Dell is Worth $23 Per Share With Preferred Stock Distribution
As of October 2012, Dell had nearly $10.2 billion in equity, $11.3 billion in cash, $2.9 billion in long term investments and $9 billion in both short and long-term debt. With 1.74 billion shares outstanding, Dell’s net cash per share was around $3. Analysts expected Dell to earn around $1.67 per share in fiscal year 2014. With the current trading price of $13.80 per share, Dell is valued at around 6.5x forward earnings, net of cash. If we apply David Einhorn’s creative idea of preferred stock distribution to Dell, Dell could issue up to $25 billion, or $14.40 per share in face value of preferred stocks. The value to common equity would be around $5.98 per share at that time. Thus, the potential value of Dell should be the net cash ($3) plus the value to common equity ($5.98) plus the preferred stocks’ face value ($14.40), equals $23.38 per share, a 69.5% premium to the current trading price.
Southeastern’s “Sum of All Parts” Valuation
In the recent letter to Dell’s Board of Directors, Southeastern has shown that Dell should be worth around $23.72 per share. After deducting structured debt in Dell Financial Services (DFS), Dell’s net cash per share was $3.64. In addition, the book value of DFS was $1.72 per share. Southeastern stated that Michael Dell had used $13.7 billion, or $7.58 per share for acquisitions. With no impairment charge, Southeastern valued Dell’s previous acquisitions at their costs.
In terms of operating segments, Dell’s business was divided into four main segments including Server Business, Support and Deployment, PC Business and Software and Peripherals. As Dell was one of the big companies in X86 players serving “hyperscale” customers, Southeastern thought the Server Business was worth around $8 billion, or $4.44 per share. In addition, Dell’s support and deployment activities were expected to generate at least $1 billion in operating income. With 7x earnings multiples, this segment could be worth at least $7 billion, or $3.89 per share. With the expectation of $1.3 billion in operating profit, the PC Business could be worth $5 billion, or $2.78 per share. The Software and Peripherals might be worth at least $3 billion, or $1.67 per share. Afterwards, Southeastern subtracted $1 per share in unallocated expenses and another $1 per share in "DFS value embedded in segments." That works out to $23.72 per share.
Source: Southeastern’s letter to Dell’s Board of Directors
At the current trading price, Dell is valued at 2.4x book value and 4.9x EV/EBITDA while Microsoft (NASDAQ: MSFT) has a more expensive valuation at 6.22x EV/EBITDA. Microsoft had a huge net cash balance of $64.8 billion, or $7.70 per share. According to Einhorn, Microsoft’s potential value could also be unlocked via preferred stock distribution. With the expected EPS of $2.85 in 2013, Microsoft could issue up to $155 billion, or $18.35 per share face value of preferred stocks. Using the similar calculation, I think Microsoft should be worth nearly $40 per share.

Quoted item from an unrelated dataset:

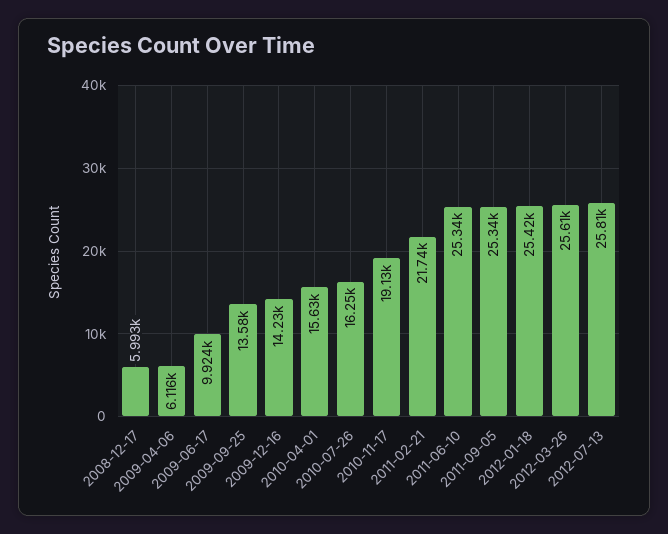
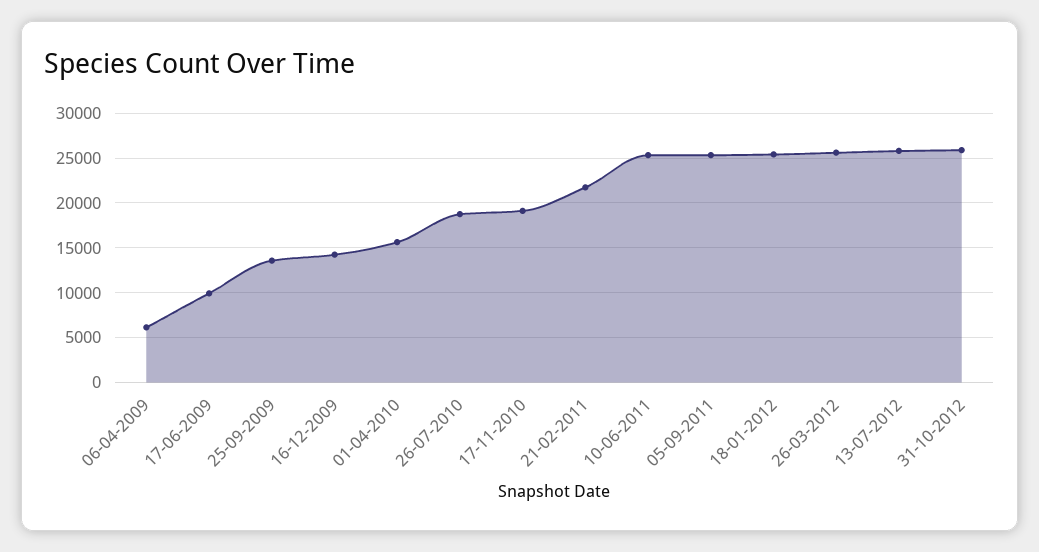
2008-12-17: 5993 -> none
2010-07-26: 16250 -> 19000
31-10-2012: none -> 26000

Hewlett Packard (NYSE: HPQ) is valued the cheapest among the three, at 3.44x EV/EBITDA. Both HP and Dell are considered the victims of the overall decline in global PC sales. HP was hit much harder, due to the recent $8.8 billion impairment charge on its Autonomy acquisition. After the huge write-down, HP’s goodwill and intangible asset is still a huge number, $35.5 billion, or 5.5% higher than its current total market capitalization.
Indeed, a $13.65 per share offer is quite cheap compared to the “sum of all parts” valuation. If Dell followed David Einhorn’s idea to distribute preferred stock to shareholders at not cost, the shareholders’ value would be unlocked and Dell’s share price might reach $23 per share.
hoangquocanh has no position in any stocks mentioned. The Motley Fool owns shares of Microsoft. Try any of our Foolish newsletter services free for 30 days. We Fools may not all hold the same opinions, but we all believe that considering a diverse range of insights makes us better investors. The Motley Fool has a disclosure policy. Is this post wrong? Click here. Think you can do better? Join us and write your own!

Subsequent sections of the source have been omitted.